- HOW TO COMPLETE THIS TASK -
Looking through the listing that follows, count the lines that contain "test" and give only that number.
:: DATA SHOWN
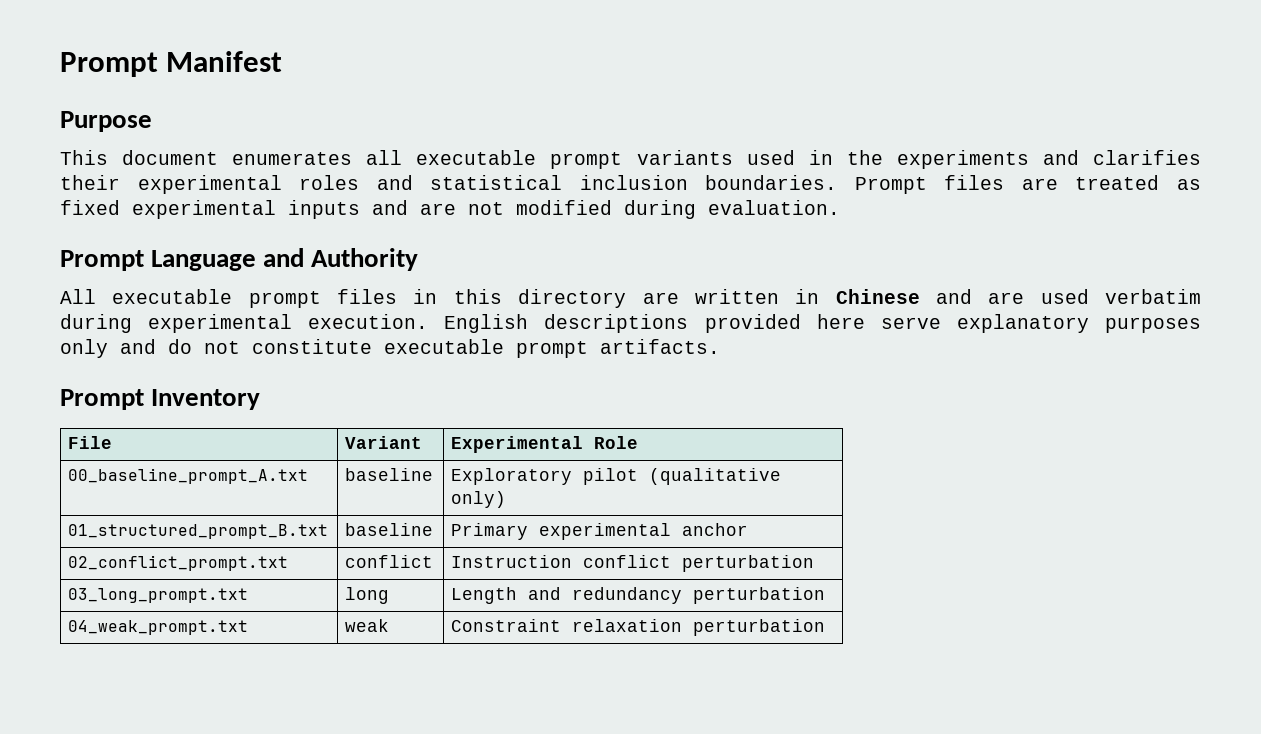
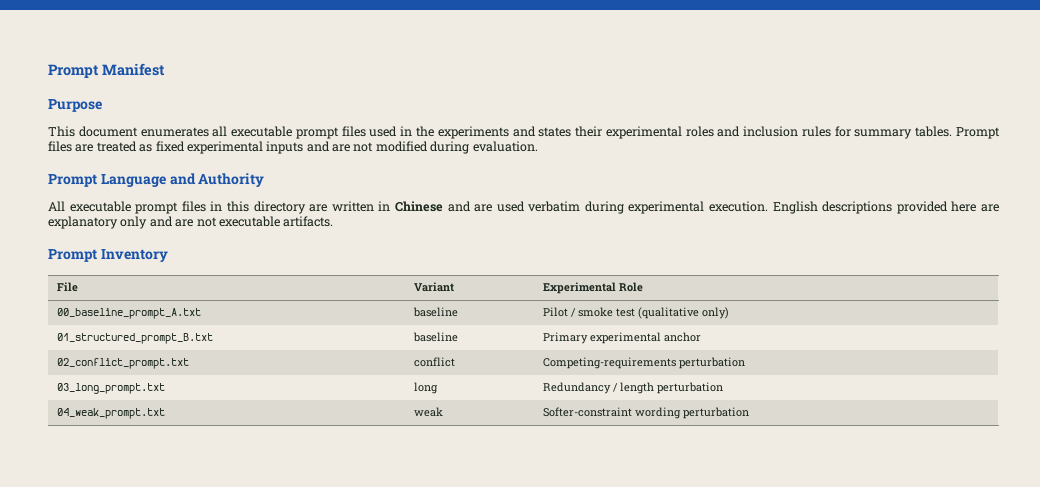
- This document enumerates all executable prompt variants used in the experiments and clarifies their experimental roles and statistical inclusion boundaries.
+ This document enumerates all executable prompt files used in the experiments and states their experimental roles and inclusion rules for summary tables.
- English descriptions provided here serve explanatory purposes only and do not constitute executable prompt artifacts.
+ English descriptions provided here are explanatory only and are not executable artifacts.
- 00_baseline_prompt_A.txt | baseline | Exploratory pilot (qualitative only)
+ 00_baseline_prompt_A.txt | baseline | Pilot / smoke test (qualitative only)
- 02_conflict_prompt.txt | conflict | Instruction conflict perturbation
+ 02_conflict_prompt.txt | conflict | Competing-requirements perturbation
- 03_long_prompt.txt | long | Length and redundancy perturbation
+ 03_long_prompt.txt | long | Redundancy / length perturbation
- 04_weak_prompt.txt | weak | Constraint relaxation perturbation
+ 04_weak_prompt.txt | weak | Softer-constraint wording perturbation

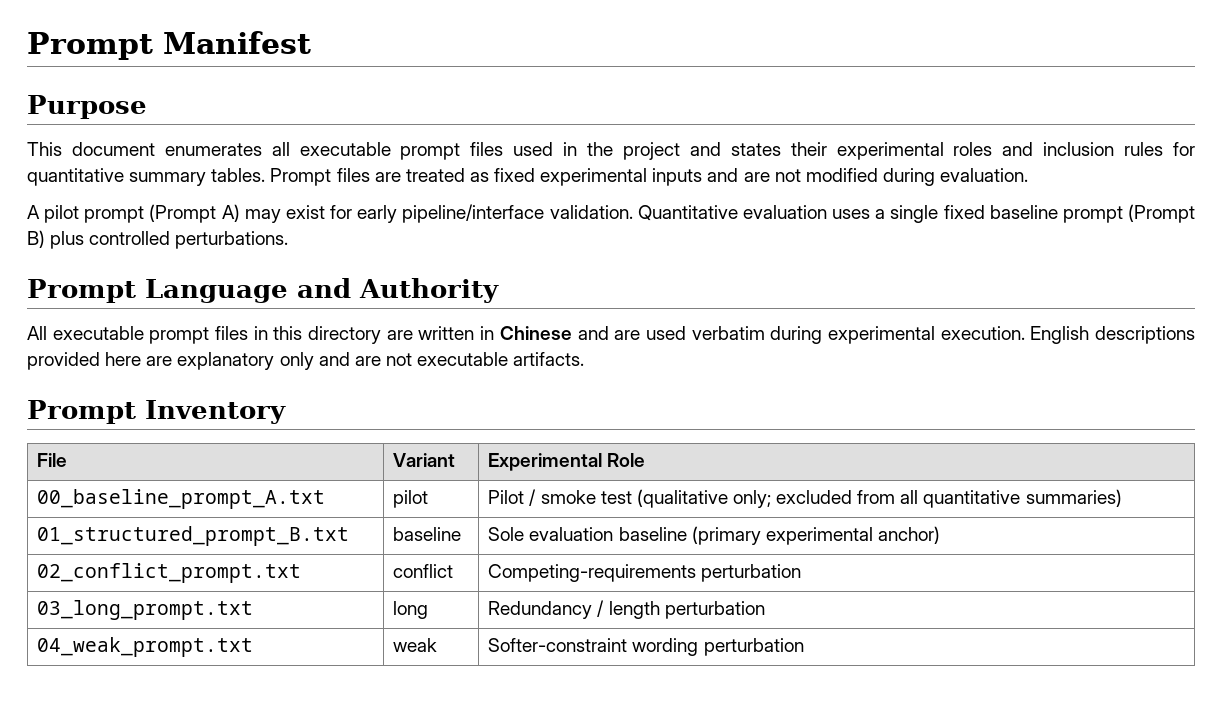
- This document enumerates all executable prompt files used in the experiments and states their experimental roles and inclusion rules for summary tables.
+ This document enumerates all executable prompt files used in the project and states their experimental roles and inclusion rules for quantitative summary tables.
+ A pilot prompt (Prompt A) may exist for early pipeline/interface validation. Quantitative evaluation uses a single fixed baseline prompt (Prompt B) plus controlled perturbations.
- 00_baseline_prompt_A.txt | baseline | Pilot / smoke test (qualitative only)
- 01_structured_prompt_B.txt | baseline | Primary experimental anchor
+ 00_baseline_prompt_A.txt | pilot | Pilot / smoke test (qualitative only; excluded from all quantitative summaries)
+ 01_structured_prompt_B.txt | baseline | Sole evaluation baseline (primary experimental anchor)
::::
- OUTPUT -
3